* _WHAT TO WORK ON_
Go through the entries below and print, exactly, the lines starting at the one with "- In the initial" and ending at the one with "their biological functions.", keeping both ends and no others.

(Dataset excerpts)

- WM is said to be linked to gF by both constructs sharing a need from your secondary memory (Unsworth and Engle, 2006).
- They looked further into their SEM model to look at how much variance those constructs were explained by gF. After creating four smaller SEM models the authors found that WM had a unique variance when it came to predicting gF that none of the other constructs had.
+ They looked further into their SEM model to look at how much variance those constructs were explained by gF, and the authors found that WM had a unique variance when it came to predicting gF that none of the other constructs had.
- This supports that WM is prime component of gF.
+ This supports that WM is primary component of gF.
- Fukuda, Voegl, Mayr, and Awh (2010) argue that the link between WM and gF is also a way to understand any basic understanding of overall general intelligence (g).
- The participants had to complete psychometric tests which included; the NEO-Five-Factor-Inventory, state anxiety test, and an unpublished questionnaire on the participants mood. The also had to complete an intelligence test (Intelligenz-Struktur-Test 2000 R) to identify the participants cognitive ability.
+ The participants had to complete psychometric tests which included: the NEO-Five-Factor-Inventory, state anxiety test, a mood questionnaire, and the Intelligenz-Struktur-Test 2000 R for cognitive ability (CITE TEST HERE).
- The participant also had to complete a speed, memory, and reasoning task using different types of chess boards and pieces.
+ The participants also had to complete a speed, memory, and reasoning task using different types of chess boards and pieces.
* * *
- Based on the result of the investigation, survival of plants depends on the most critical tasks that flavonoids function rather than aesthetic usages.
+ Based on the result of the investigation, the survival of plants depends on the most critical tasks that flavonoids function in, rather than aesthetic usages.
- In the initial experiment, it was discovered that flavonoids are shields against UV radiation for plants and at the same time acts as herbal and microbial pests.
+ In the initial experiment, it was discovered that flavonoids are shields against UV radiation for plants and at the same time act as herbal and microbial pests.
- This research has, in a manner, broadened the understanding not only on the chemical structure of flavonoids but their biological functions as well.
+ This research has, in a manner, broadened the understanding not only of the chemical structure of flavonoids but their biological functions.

* _RESPONSE BELOW_
- In the initial experiment, it was discovered that flavonoids are shields against UV radiation for plants and at the same time acts as herbal and microbial pests.
+ In the initial experiment, it was discovered that flavonoids are shields against UV radiation for plants and at the same time act as herbal and microbial pests.
- This research has, in a manner, broadened the understanding not only on the chemical structure of flavonoids but their biological functions as well.
+ This research has, in a manner, broadened the understanding not only of the chemical structure of flavonoids but their biological functions.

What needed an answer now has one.